### What to do
Would it be possible to write out each entry below exactly, without the pictures?

*** Materials provided Section Begins ***

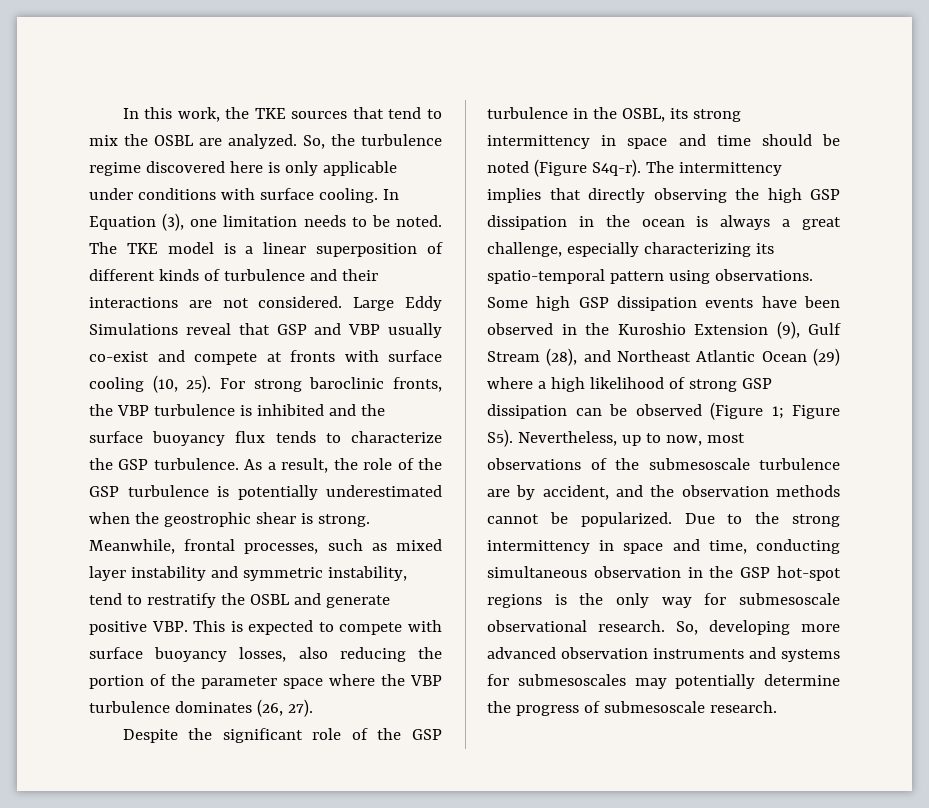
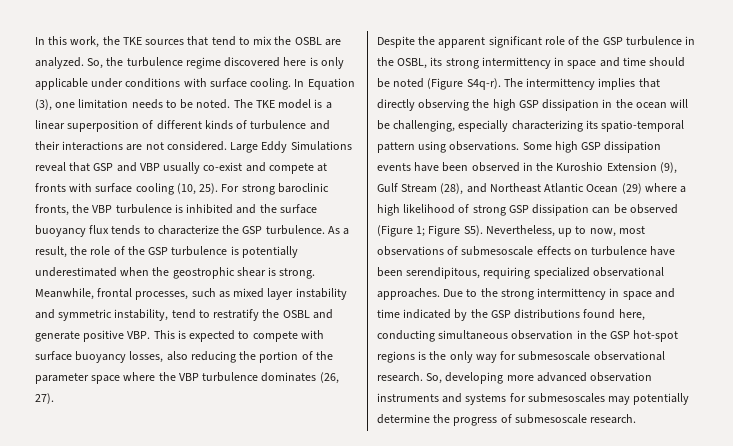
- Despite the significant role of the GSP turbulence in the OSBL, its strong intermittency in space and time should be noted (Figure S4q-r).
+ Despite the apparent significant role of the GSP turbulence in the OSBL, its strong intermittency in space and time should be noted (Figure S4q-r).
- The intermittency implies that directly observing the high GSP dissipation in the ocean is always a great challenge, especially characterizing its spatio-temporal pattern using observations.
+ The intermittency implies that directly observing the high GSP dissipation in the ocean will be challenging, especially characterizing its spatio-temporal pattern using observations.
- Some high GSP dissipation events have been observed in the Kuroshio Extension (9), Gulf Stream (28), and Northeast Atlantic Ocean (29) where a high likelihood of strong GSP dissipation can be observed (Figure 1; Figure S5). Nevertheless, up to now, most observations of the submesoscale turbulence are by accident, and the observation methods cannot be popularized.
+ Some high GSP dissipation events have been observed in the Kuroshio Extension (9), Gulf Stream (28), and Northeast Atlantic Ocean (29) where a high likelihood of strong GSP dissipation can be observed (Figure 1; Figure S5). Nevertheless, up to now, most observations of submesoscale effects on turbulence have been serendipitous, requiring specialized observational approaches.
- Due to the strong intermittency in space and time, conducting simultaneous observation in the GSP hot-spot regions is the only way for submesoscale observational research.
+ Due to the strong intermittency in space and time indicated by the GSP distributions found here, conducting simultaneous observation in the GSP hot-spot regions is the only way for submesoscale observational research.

*** Materials provided Section Ends ***

### Written solution
- Despite the significant role of the GSP turbulence in the OSBL, its strong intermittency in space and time should be noted (Figure S4q-r).
+ Despite the apparent significant role of the GSP turbulence in the OSBL, its strong intermittency in space and time should be noted (Figure S4q-r).
- The intermittency implies that directly observing the high GSP dissipation in the ocean is always a great challenge, especially characterizing its spatio-temporal pattern using observations.
+ The intermittency implies that directly observing the high GSP dissipation in the ocean will be challenging, especially characterizing its spatio-temporal pattern using observations.
- Some high GSP dissipation events have been observed in the Kuroshio Extension (9), Gulf Stream (28), and Northeast Atlantic Ocean (29) where a high likelihood of strong GSP dissipation can be observed (Figure 1; Figure S5). Nevertheless, up to now, most observations of the submesoscale turbulence are by accident, and the observation methods cannot be popularized.
+ Some high GSP dissipation events have been observed in the Kuroshio Extension (9), Gulf Stream (28), and Northeast Atlantic Ocean (29) where a high likelihood of strong GSP dissipation can be observed (Figure 1; Figure S5). Nevertheless, up to now, most observations of submesoscale effects on turbulence have been serendipitous, requiring specialized observational approaches.
- Due to the strong intermittency in space and time, conducting simultaneous observation in the GSP hot-spot regions is the only way for submesoscale observational research.
+ Due to the strong intermittency in space and time indicated by the GSP distributions found here, conducting simultaneous observation in the GSP hot-spot regions is the only way for submesoscale observational research.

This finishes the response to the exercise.